Chapter 3: Benchmarking and Profiling

Part I: Foundations

“In God we trust. All others must bring data.” — W. Edwards Deming

The Measurement Problem

After learning about memory hierarchy in Chapter 2, you might be eager to optimize your code. But there’s a problem: how do you know if your optimization actually worked?

I learned this lesson the hard way.

I was optimizing a hash table implementation for a bootloader. Based on my understanding of cache behavior, I rewrote the hash function to be “more cache-friendly.” I was confident it would be faster.

I ran the code. It felt faster. I committed the change.

A week later, a colleague ran benchmarks and found that my “optimization” had made the code 15% slower. I had optimized for the wrong thing, and I had no data to prove my assumptions.

The lesson: Never trust your intuition. Always measure.

This chapter is about how to measure correctly. We’ll build a comprehensive benchmarking framework and learn to use profiling tools effectively.

High-Precision Timing

The first challenge: how do you measure time accurately?
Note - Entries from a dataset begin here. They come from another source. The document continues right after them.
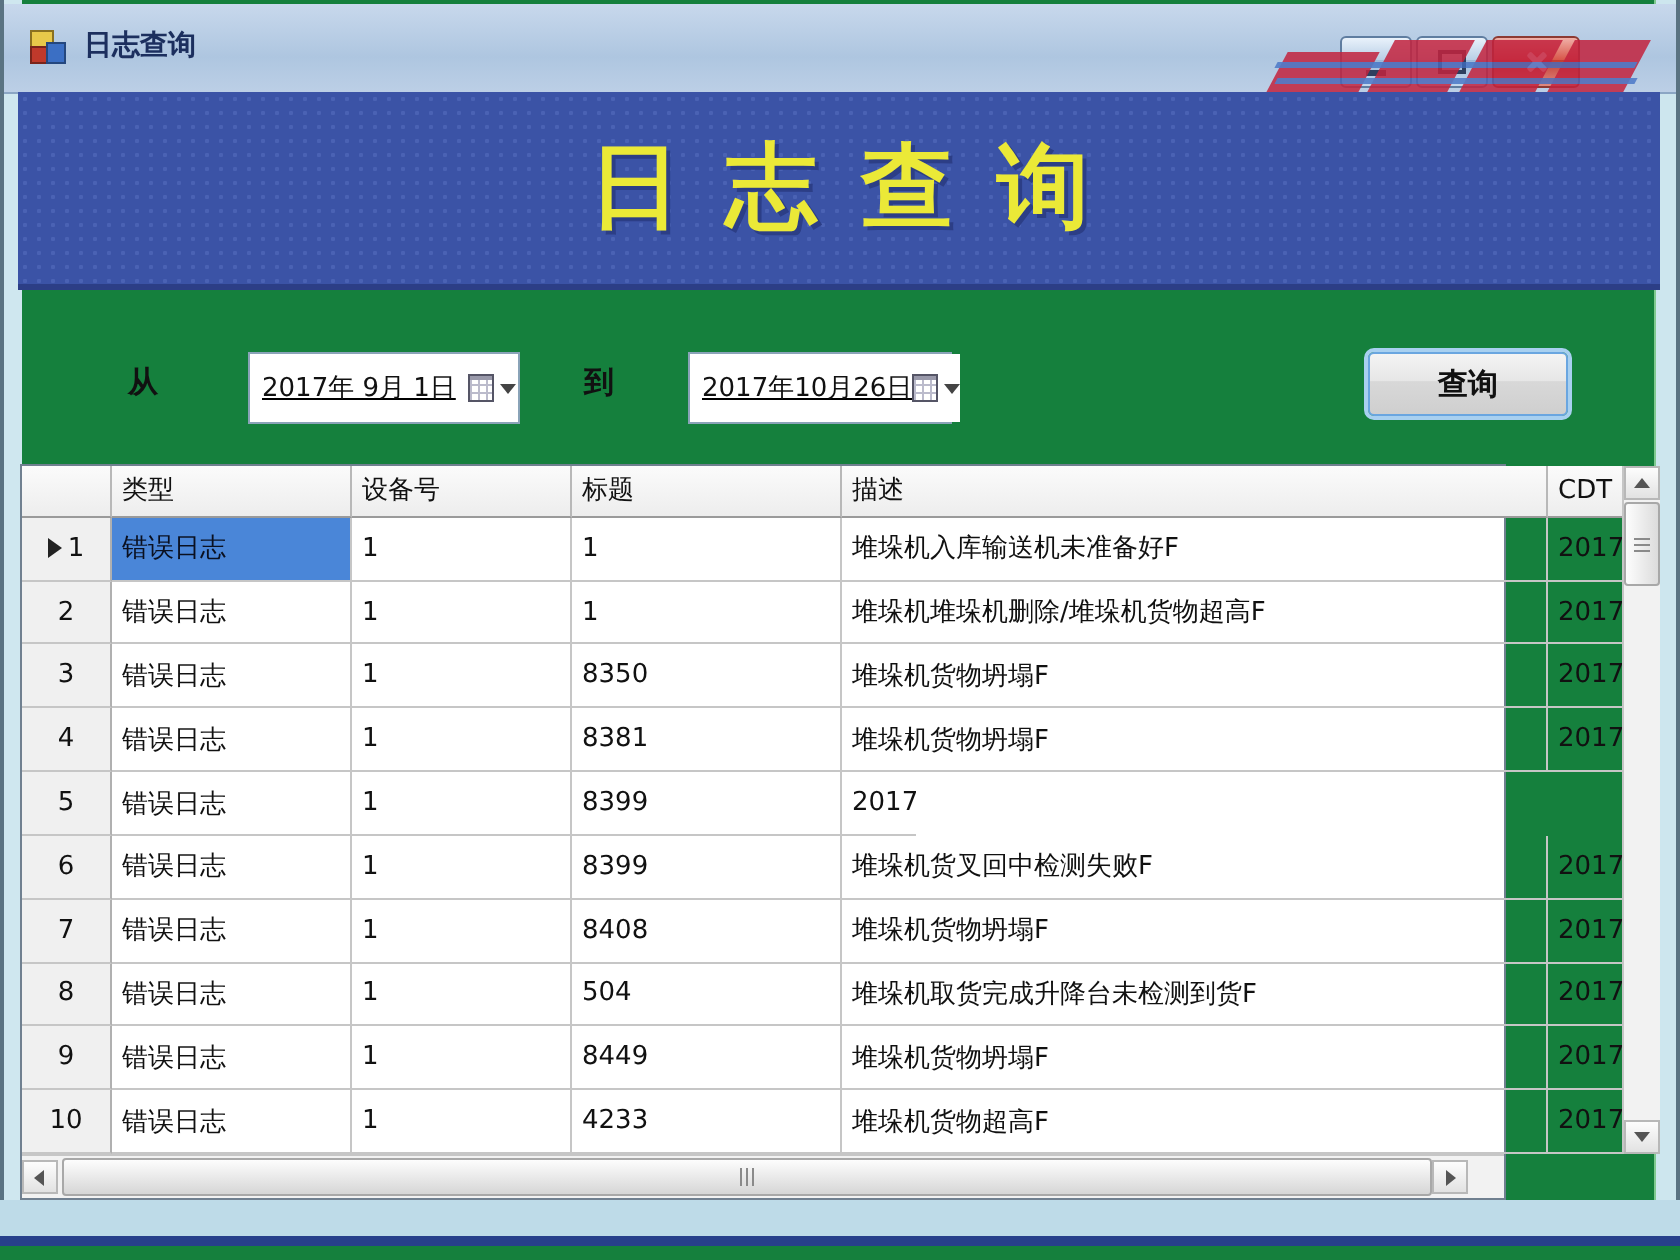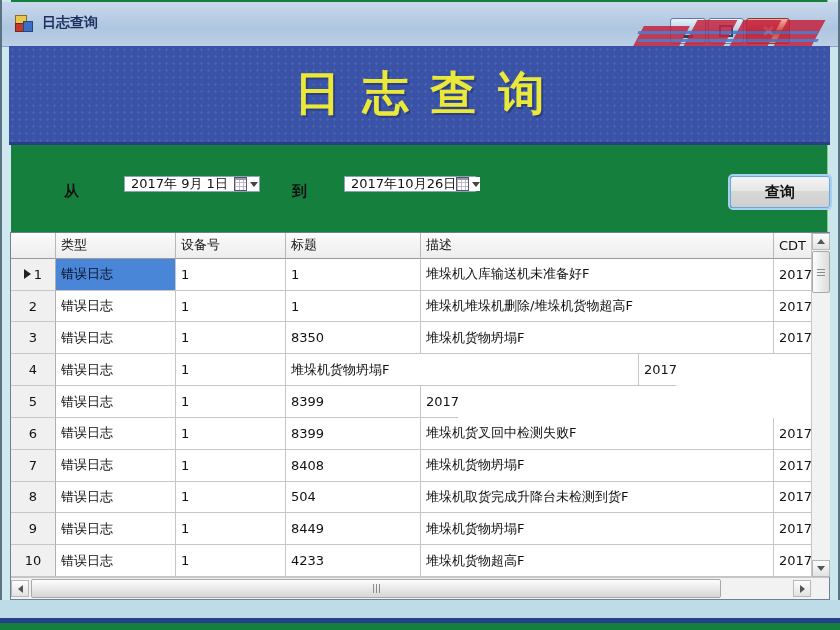"2017年 9月 1日" .datepicker { height: 16px -> 36px; text-decoration: none -> underline }
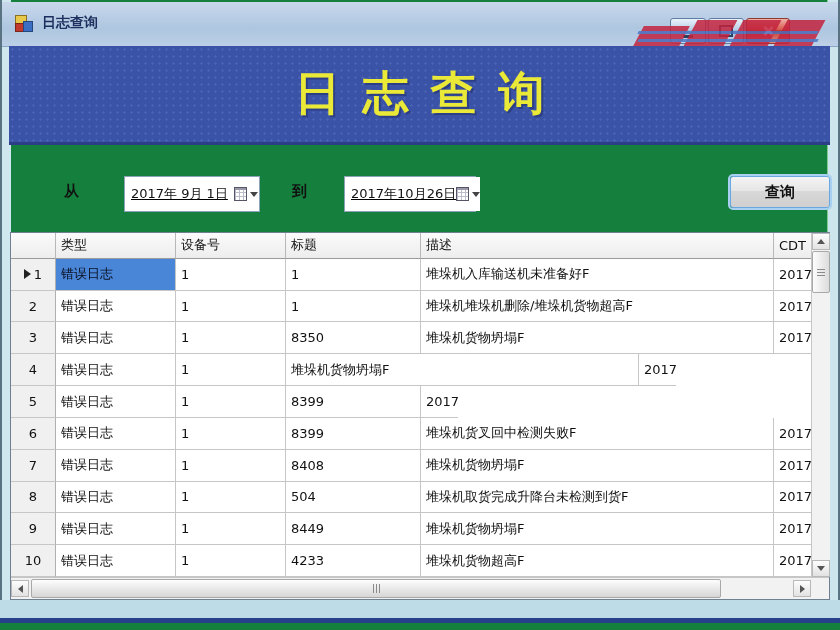"查询" .query-btn { left: 730px -> 684px }
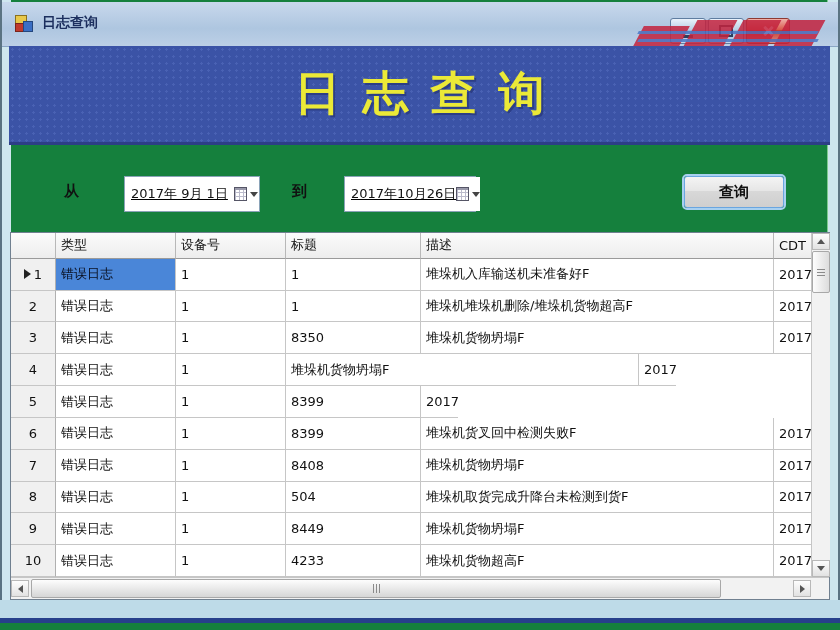"类型" .grid { width: 820px -> 743px }
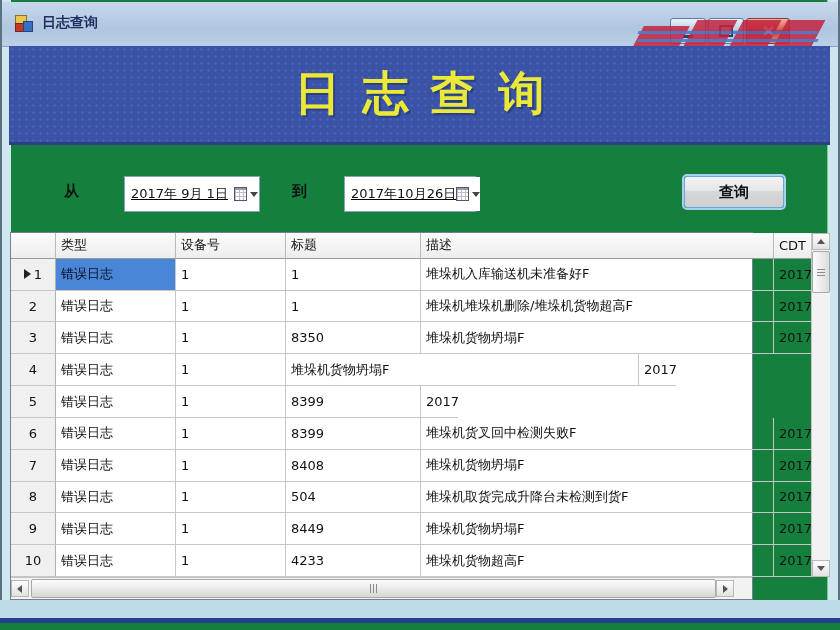"8381" div.gcell { html: none -> <div>8381</div> }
Bad approach: Using time()

time_t start = time(NULL);
run_test();
time_t end = time(NULL);
printf("Time: %ld seconds\n", end - start);

Problem: 1-second resolution. Useless for fast operations.

Better approach: Using clock_gettime()

struct timespec start, end;
clock_gettime(CLOCK_MONOTONIC, &start);
run_test();
clock_gettime(CLOCK_MONOTONIC, &end);

long ns = (end.tv_sec - start.tv_sec) * 1000000000L +
          (end.tv_nsec - start.tv_nsec);
printf("Time: %ld ns\n", ns);

Advantages:

Nanosecond resolution
CLOCK_MONOTONIC: Not affected by system time changes
Portable (POSIX)

Best approach: Using CPU cycle counters

On RISC-V:

static inline uint64_t rdcycle(void) {
    uint64_t cycles;
    asm volatile ("rdcycle %0" : "=r" (cycles));
    return cycles;
}

uint64_t start = rdcycle();
run_test();
uint64_t end = rdcycle();
printf("Cycles: %lu\n", end - start);

On x86_64:

static inline uint64_t rdtsc(void) {
    uint32_t lo, hi;
    asm volatile ("rdtsc" : "=a" (lo), "=d" (hi));
    return ((uint64_t)hi << 32) | lo;
}

On ARM64:

static inline uint64_t rdcycle(void) {
    uint64_t val;
    asm volatile("mrs %0, pmccntr_el0" : "=r"(val));
    return val;
}

Advantages:

Highest precision (1 cycle)
Direct hardware measurement
No system call overhead

Disadvantages:

Architecture-specific
Can be affected by frequency scaling
May require kernel configuration (ARM)

Statistical Analysis

A single measurement is meaningless. You need multiple runs and statistical analysis.

Why?

Cache state varies between runs
OS interrupts affect timing
Branch prediction varies
Memory allocator behavior varies

Minimum approach: Run multiple times and report min/max/mean

#define ITERATIONS 1000

uint64_t times[ITERATIONS];
for (int i = 0; i < ITERATIONS; i++) {
    uint64_t start = rdcycle();
    run_test();
    uint64_t end = rdcycle();
    times[i] = end - start;
}

// Calculate statistics
uint64_t min = times[0], max = times[0], sum = 0;
for (int i = 0; i < ITERATIONS; i++) {
    if (times[i] < min) min = times[i];
    if (times[i] > max) max = times[i];
    sum += times[i];
}
uint64_t mean = sum / ITERATIONS;

printf("Min: %lu cycles\n", min);
printf("Max: %lu cycles\n", max);
printf("Mean: %lu cycles\n", mean);

Better approach: Add median and standard deviation

// Sort for median
qsort(times, ITERATIONS, sizeof(uint64_t), compare_uint64);
uint64_t median = times[ITERATIONS / 2];

// Calculate standard deviation
double variance = 0;
for (int i = 0; i < ITERATIONS; i++) {
    double diff = (double)times[i] - (double)mean;
    variance += diff * diff;
}
double stddev = sqrt(variance / ITERATIONS);

printf("Median: %lu cycles\n", median);
printf("Std dev: %.2f cycles\n", stddev);

What to report?

Minimum: Best-case performance (warm cache)
Median: Typical performance (more robust than mean)
Standard deviation: Variability (lower is better)
Maximum: Worst-case (important for real-time systems)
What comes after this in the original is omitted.